------ Material supplied

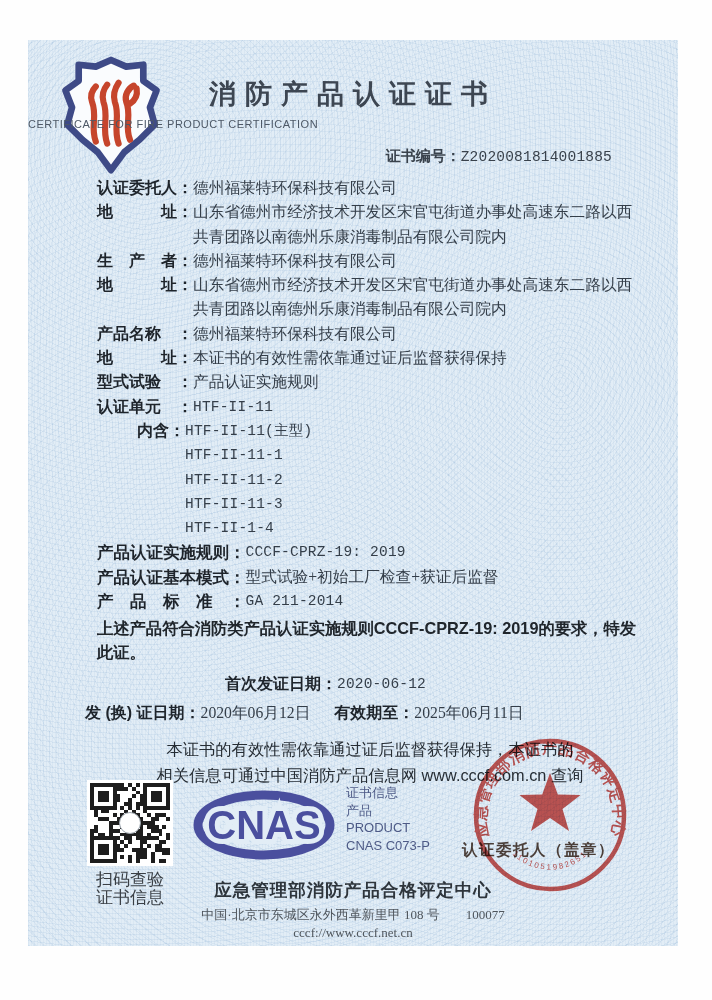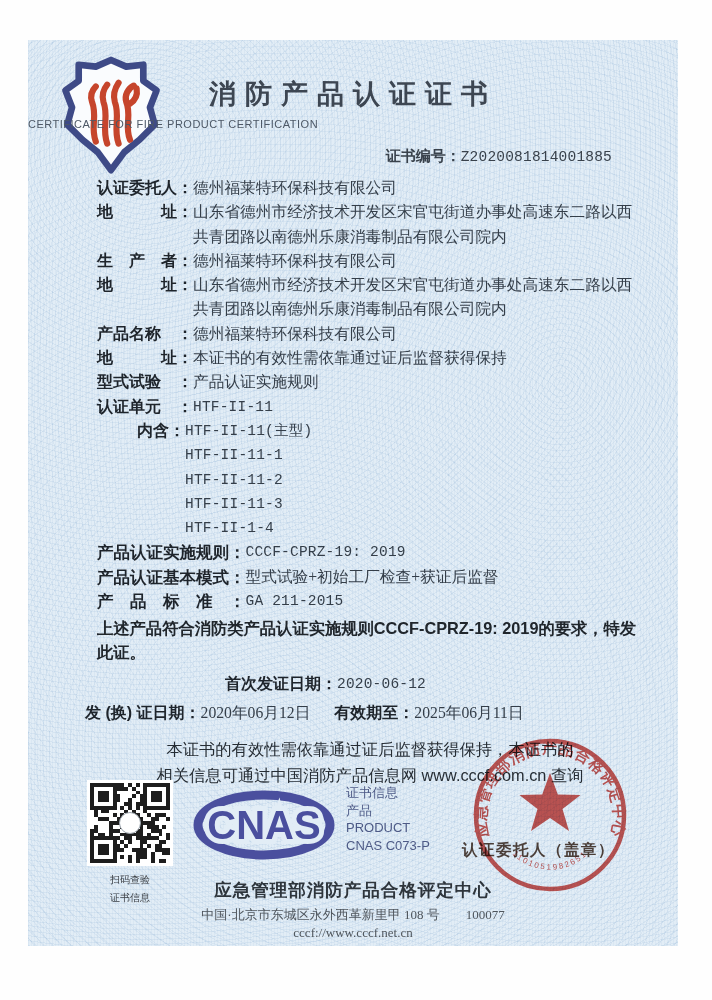--- a/index.html
+++ b/index.html
@@ -147,7 +147,7 @@
       </div>
       <div class="frow spec">
         <span class="lab">产　品　标　准　：</span>
-        <span class="val mono">GA 211-2015</span>
+        <span class="val mono">GA 211-2014</span>
       </div>
 
       <div class="statement">上述产品符合消防类产品认证实施规则CCCF-CPRZ-19: 2019的要求，特发此证。</div>

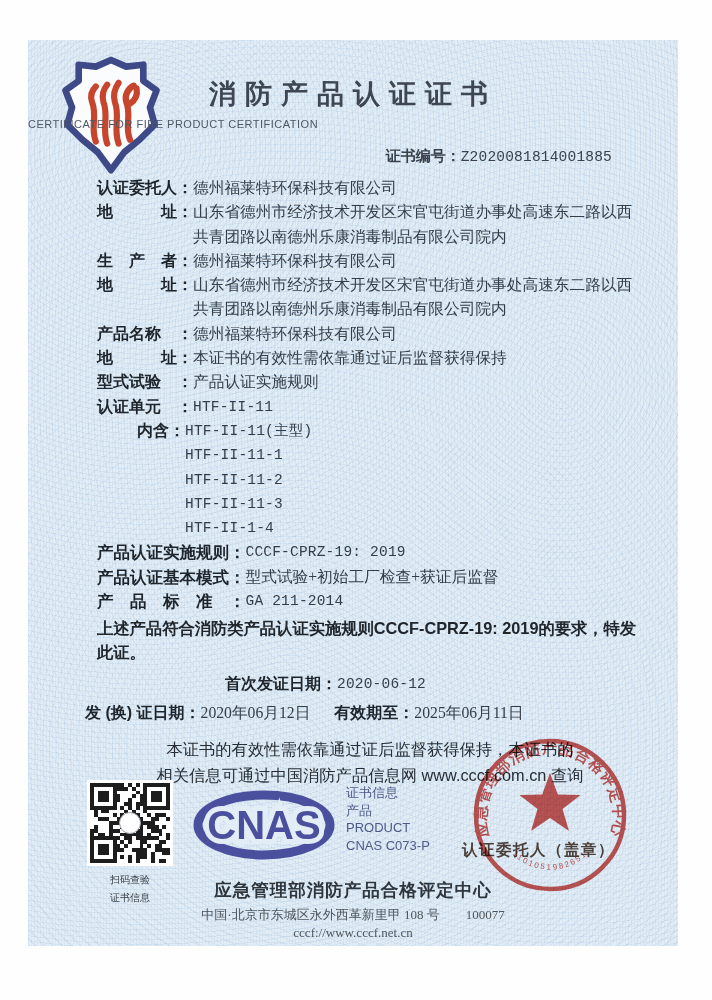--- a/index.html
+++ b/index.html
@@ -49,7 +49,7 @@
   .qr .m { background:#1d1d1d; }
   .qr .c { position:absolute; left:50%; top:50%; width:22px; height:22px; margin:-11px 0 0 -11px;
            background:#ffffff; border-radius:50%; border:1px solid #9aa3ac; }
-  .qr-cap { margin-top:5px; font-size:10px; line-height:18px; color:#3a3f45; }
+  .qr-cap { margin-top:5px; font-size:17px; line-height:18px; color:#3a3f45; }
 
   .cnas-logo { position:absolute; left:162px; top:748px; }
   .acc-text { position:absolute; left:318px; top:744px; font-family:"Liberation Sans", sans-serif;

------------

Task brief:
With the images excluded, all entries are to be given again exactly.

Solution:
--- a/index.html
+++ b/index.html
@@ -147,7 +147,7 @@
       </div>
       <div class="frow spec">
         <span class="lab">产　品　标　准　：</span>
-        <span class="val mono">GA 211-2015</span>
+        <span class="val mono">GA 211-2014</span>
       </div>
 
       <div class="statement">上述产品符合消防类产品认证实施规则CCCF-CPRZ-19: 2019的要求，特发此证。</div>

--- a/index.html
+++ b/index.html
@@ -49,7 +49,7 @@
   .qr .m { background:#1d1d1d; }
   .qr .c { position:absolute; left:50%; top:50%; width:22px; height:22px; margin:-11px 0 0 -11px;
            background:#ffffff; border-radius:50%; border:1px solid #9aa3ac; }
-  .qr-cap { margin-top:5px; font-size:10px; line-height:18px; color:#3a3f45; }
+  .qr-cap { margin-top:5px; font-size:17px; line-height:18px; color:#3a3f45; }
 
   .cnas-logo { position:absolute; left:162px; top:748px; }
   .acc-text { position:absolute; left:318px; top:744px; font-family:"Liberation Sans", sans-serif;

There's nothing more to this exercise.